A dark flush came over the Marquis’s face. He turned abruptly and left the room. His heavy, proud tread echoed with a sound of authority through the confined, silent spaces of the convent.
Luc remained for a moment with his dim gaze resting on the door through which she had passed for the last time. He could recall every fold of her brocade gown, every line and shade in her face, every curl and twist in the long, loose knot of her dark hair.
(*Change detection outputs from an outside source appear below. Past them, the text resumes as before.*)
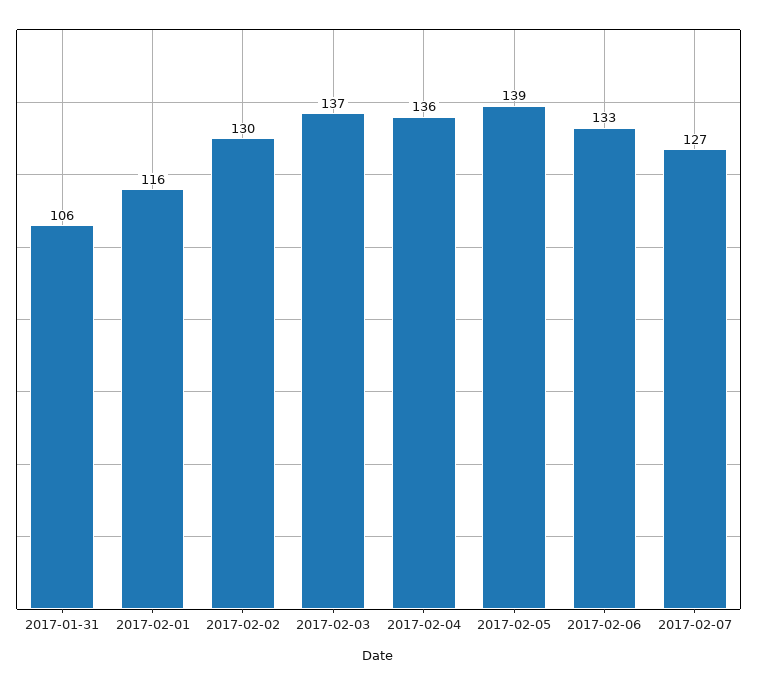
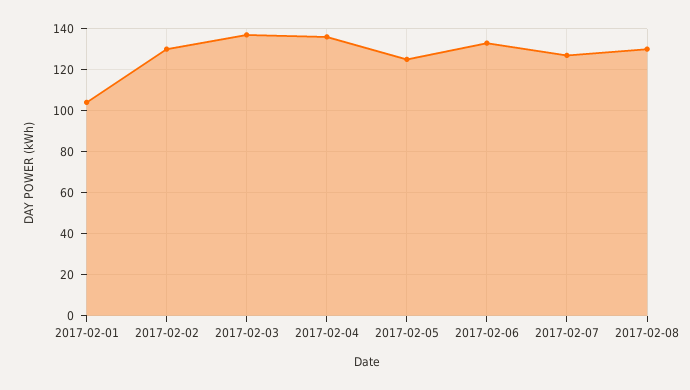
2017-01-31: 106 -> none
2017-02-01: 116 -> 105
2017-02-05: 139 -> 125
2017-02-08: none -> 130

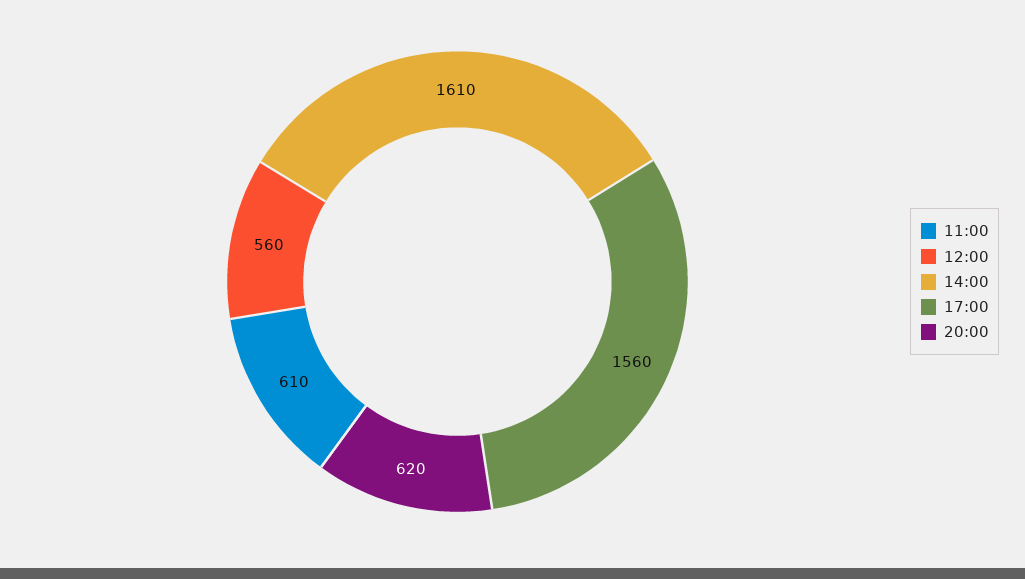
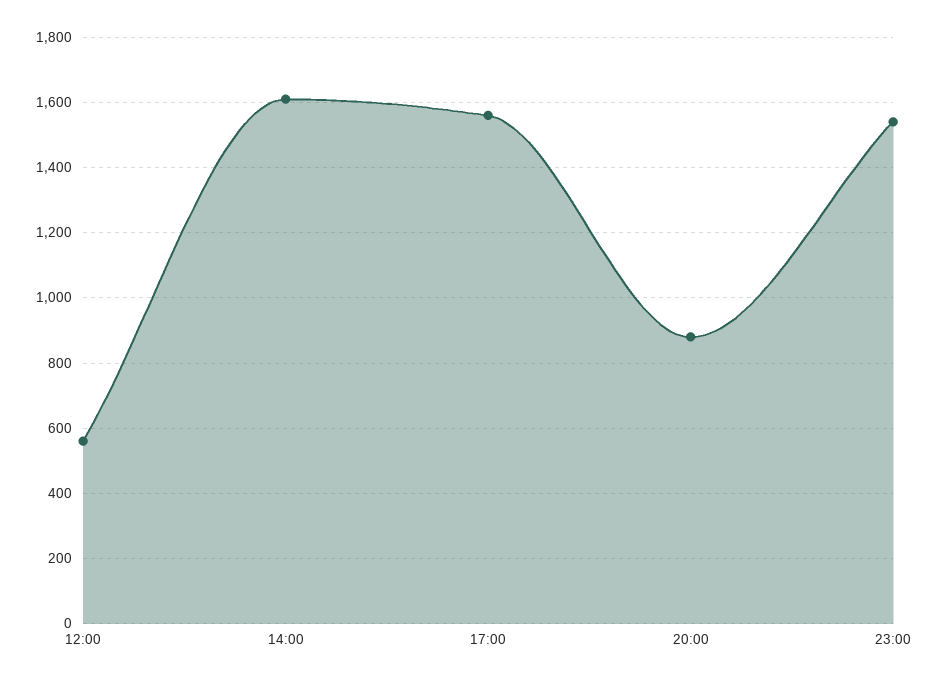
11:00: 610 -> none
20:00: 620 -> 880
23:00: none -> 1540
He wondered where her grave was, and how she had looked in her shroud. His vivid fancy pictured her the thing of loathing into which the hideous disease she died of had turned her—and shuddered back from that image, and saw her again standing against the whitewashed walls saying, “Good-bye.”
“Clémence,” he said under his breath, and saw two women—one forgone and lost, one to forgo and lose.
CHAPTER III
THE BETROTHED
He met her in his father’s house that evening. He entered upon her through the folding doors of the withdrawing-room, and saw her before she saw him.
The sight of her filled him with an almost intolerable yearning and longing for that happiness he must never enjoy. She was standing by the fire-place. A lamp was on a low table beside her, and it illuminated a gentle beauty that seemed divine to the man who had crawled back mutilated from the embrace of death.